Qin Tao, head of Xiaomi’s innovation department, made the comments during a campus recruiting event at Zhengzhou University in central China’s Henan province on Friday (Sept. 22), according to a complaint letter (link in Chinese) addressed to the Beijing-based tech company on microblogging site Weibo. The letter was posted by an attendee who identified herself as a female student majoring in Japanese at the university. According to the student’s post, Xiaomi does not have any preference for a particular major for the marketing positions it was hiring for—however, Qin said at the event that students studying Japanese were not welcome. He was quoted as saying, according to the student:
“If you are English or Arabic majors then you can join us, because we have overseas business [in countries requiring those languages]. If you are students majoring in Japanese, then you can leave now, or I suggest you to go into the film industry.”

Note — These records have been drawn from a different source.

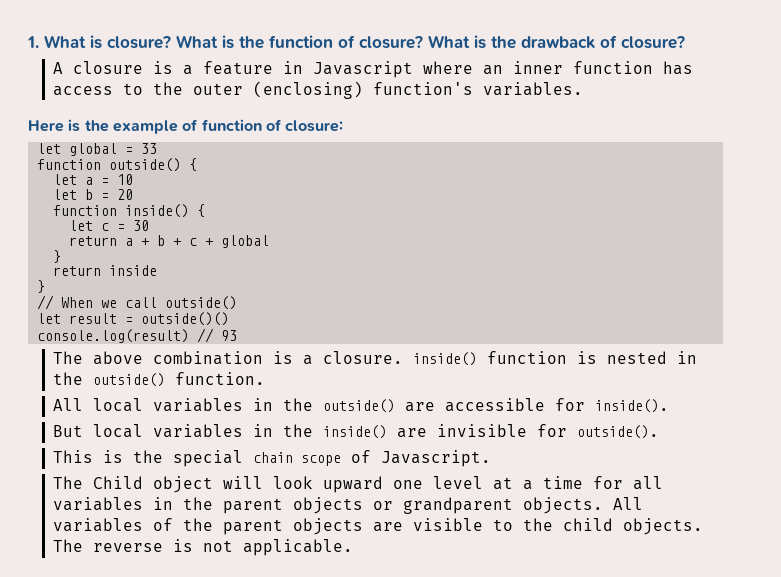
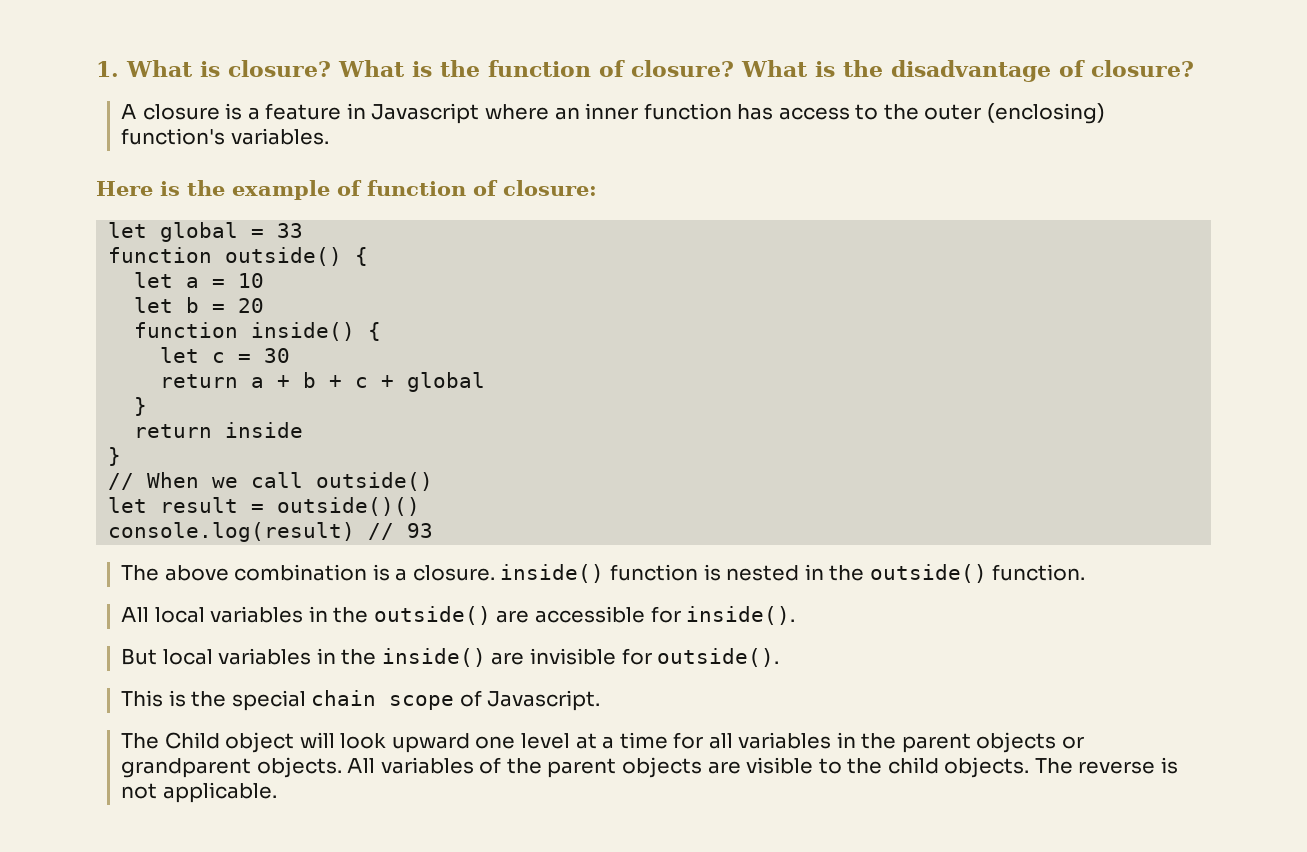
[521,36,595,49] drawback -> [891,60,1051,82] disadvantage

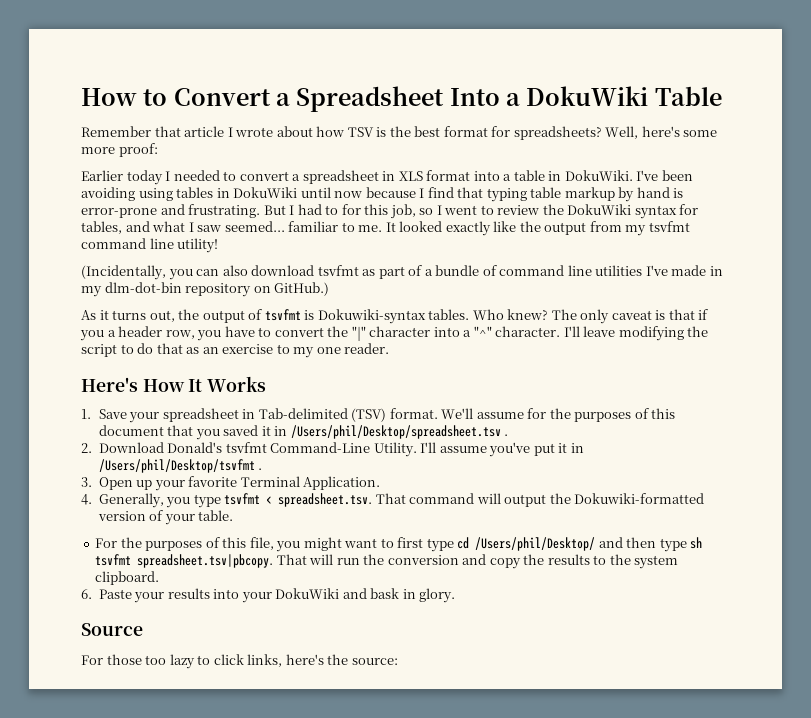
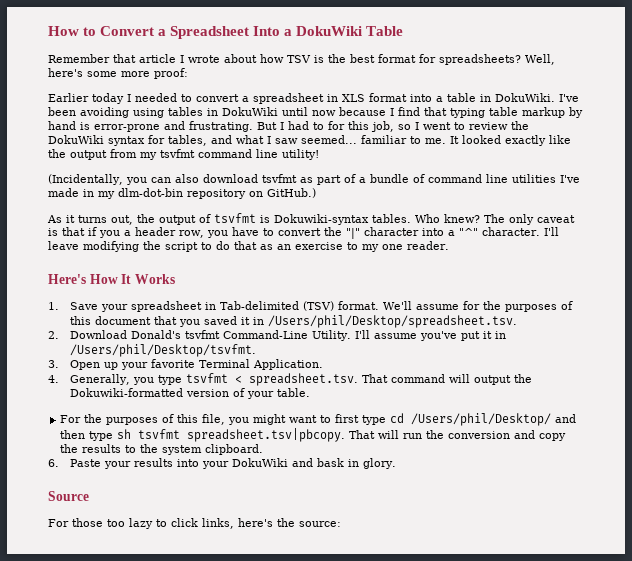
[290,425,509,439] /Users/phil/Desktop/spreadsheet.tsv . -> [267,315,517,328] /Users/phil/Desktop/spreadsheet.tsv.
[98,459,263,473] /Users/phil/Desktop/tsvfmt . -> [69,344,256,357] /Users/phil/Desktop/tsvfmt.

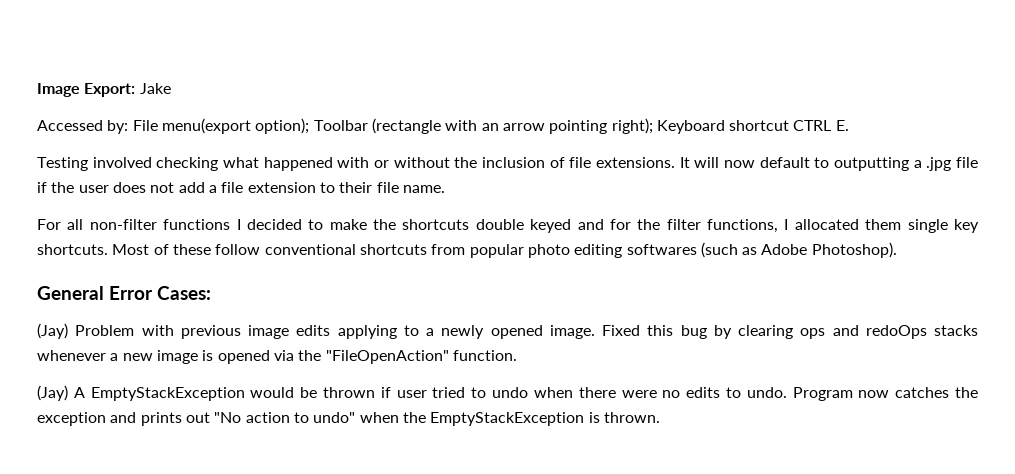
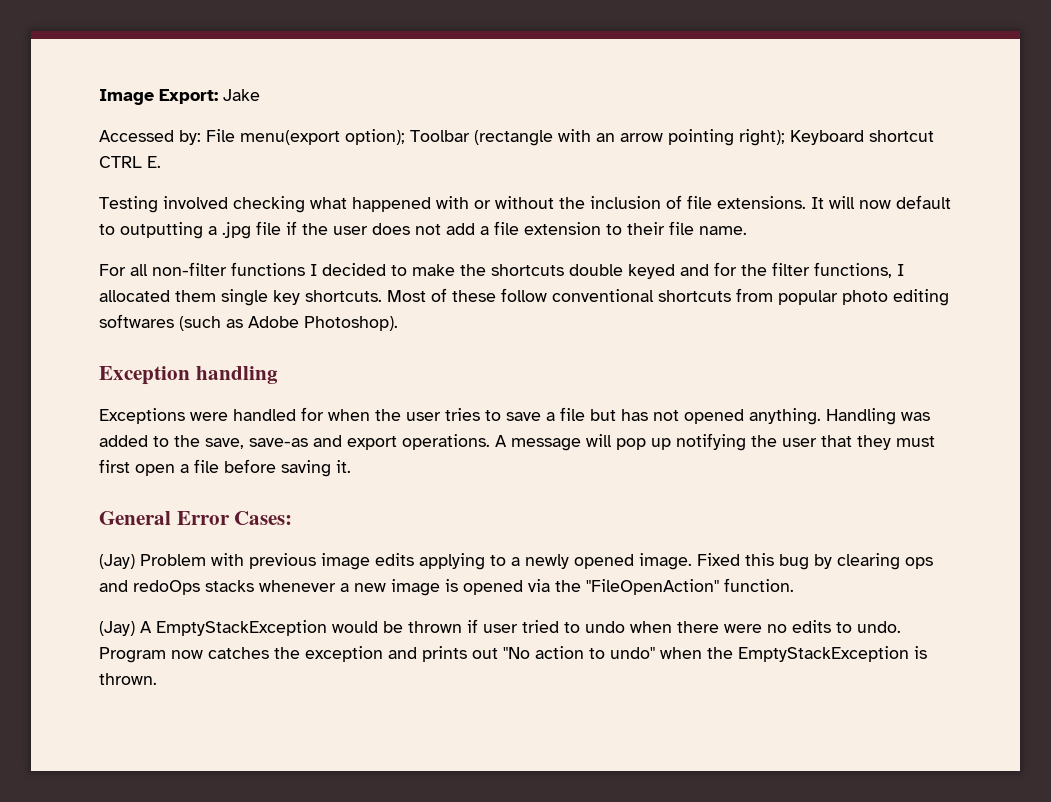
(897, 250) none -> [99,366,278,385] [99,407,930,425] [99,433,935,451] [99,459,351,477] // Exception handling // Exceptions were handled for when the user tries to save a file but has not opened anything. Handling was added to the save, save-as and export operations. A message will pop up notifying the user that they must first open a file before saving it.

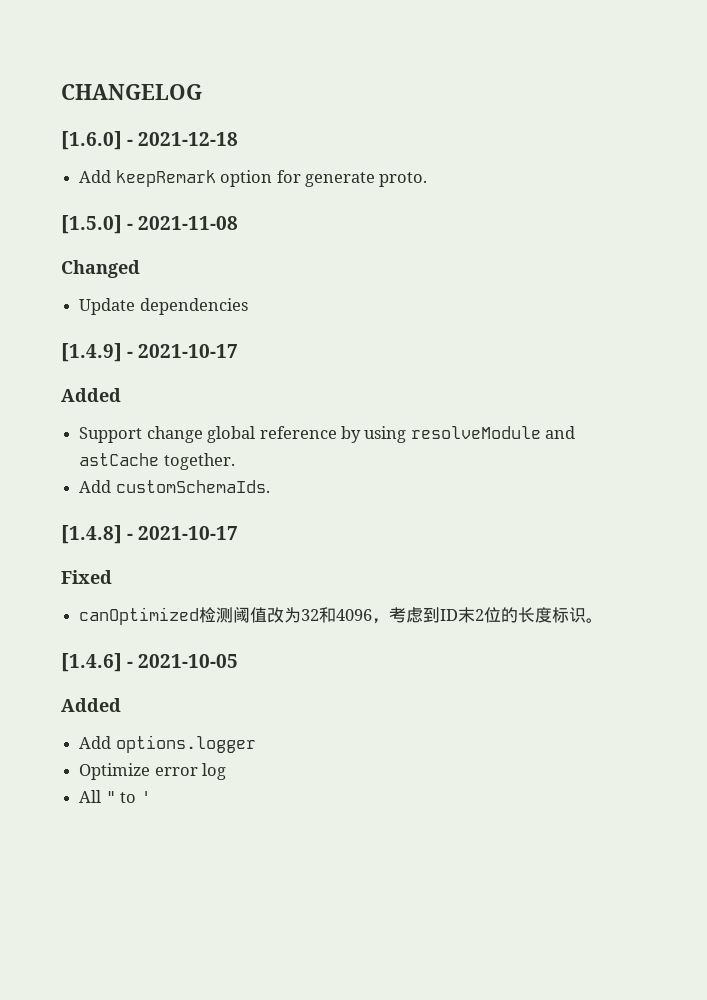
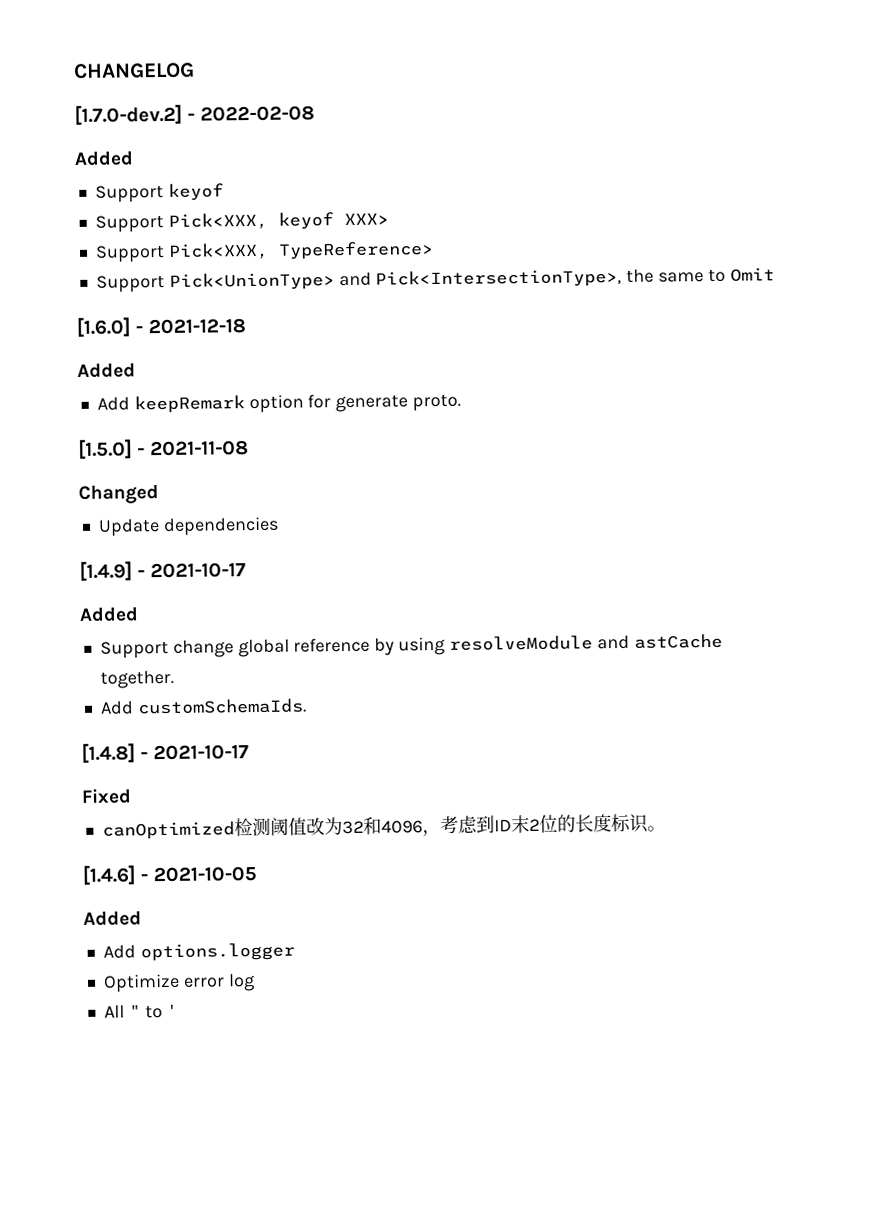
(202, 92) none -> [74,104,315,125] [74,150,134,166] [94,183,224,203] [94,212,389,233] [94,241,434,263] [95,267,775,293] // [1.7.0-dev.2] - 2022-02-08 // Added // Support keyof // Support Pick<XXX, keyof XXX> // Support Pick<XXX, TypeReference> // Support Pick<UnionType> and Pick<IntersectionType>, the same to Omit
(239, 139) none -> [77,362,136,378] // Added

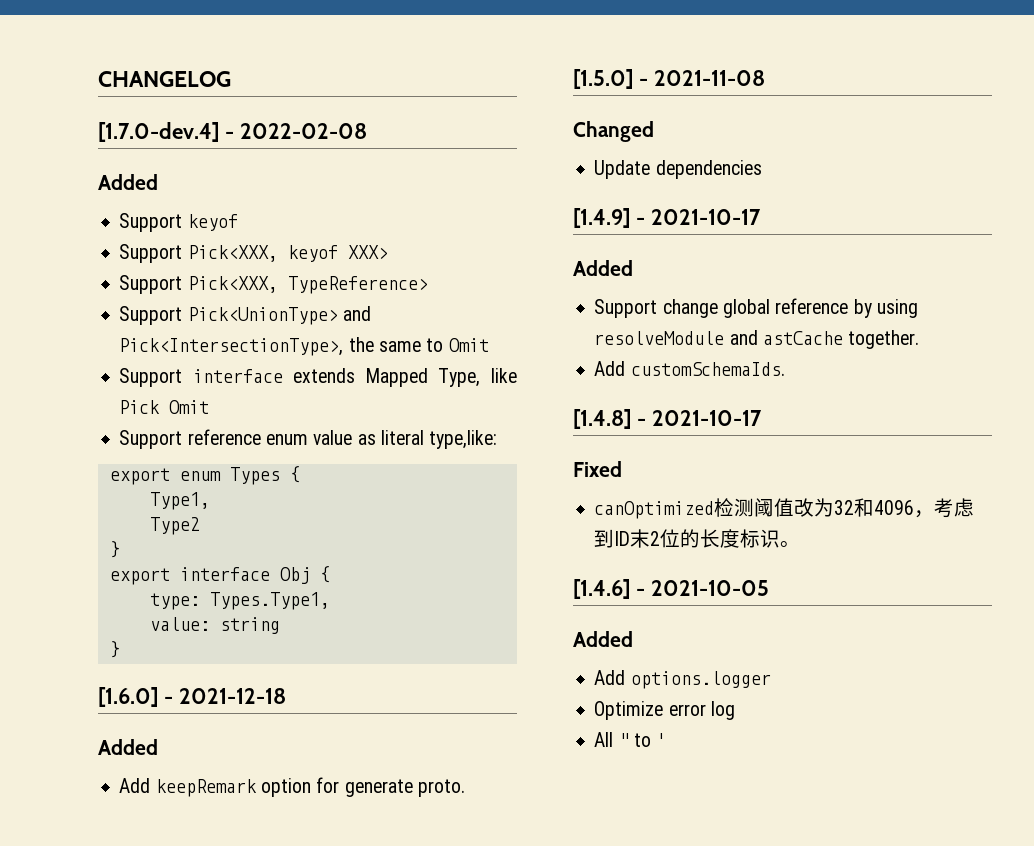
[74,104,183,125] [1.7.0-dev.2] -> [98,122,219,142] [1.7.0-dev.4]
(775, 274) none -> [119,368,517,387] [119,400,210,414] [119,429,498,449] [109,466,300,485] [149,492,210,510] [149,517,200,535] [109,541,120,558] [109,566,330,585] [149,592,330,610] [149,617,280,634] [109,641,120,658] // Support interface extends Mapped Type, like Pick Omit // Support reference enum value as literal type,like: // export enum Types { // Type1, // Type2 // } // export interface Obj { // type: Types.Type1, // value: string // }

The implication of the joke was that those students should work in Japanese pornography—which is huge in China, despite a complete ban on pornography in the country. The letter noted that around 200 members in the audience burst into laughter over Qin’s joke.
Qin’s remarks have drawn strong criticism on the Chinese internet. A Chinese student who graduated with a major in Japanese wrote on Q&A site Zhihu (link in Chinese) that Qin’s comments reminded her of men who ask her if she knows the meaning of yamete—a standard way of saying “stop it” in Japanese porn—to “satisfy their little fantasies.”
Xiaomi issued a statement (link in Chinese) yesterday (Sept. 24) on Weibo saying that the company has disciplined Qin for his “inappropriate remarks” and will make sure similar incidents don’t happen again in the future. A day earlier, Qin also wrote an apology on his own Weibo account (link in Chinese) to the students studying Japanese who were at the recruiting event.
Xiaomi is the latest in a long list of Chinese tech giants who have recently come under fire for sexism. Earlier this year, Tencent, the Shenzhen-based company behind social-media apps like WeChat and QQ, apologized after videos of female employees simulating oral sex at a staff party went viral on the internet. In July, search engine Baidu demoted a senior executive after he delivered a sexist presentation on user experience at a tech conference. Companies such as Alibaba and ride-hailing company Didi Chuxing (paywall) have also posted sexist or discriminatory job listings.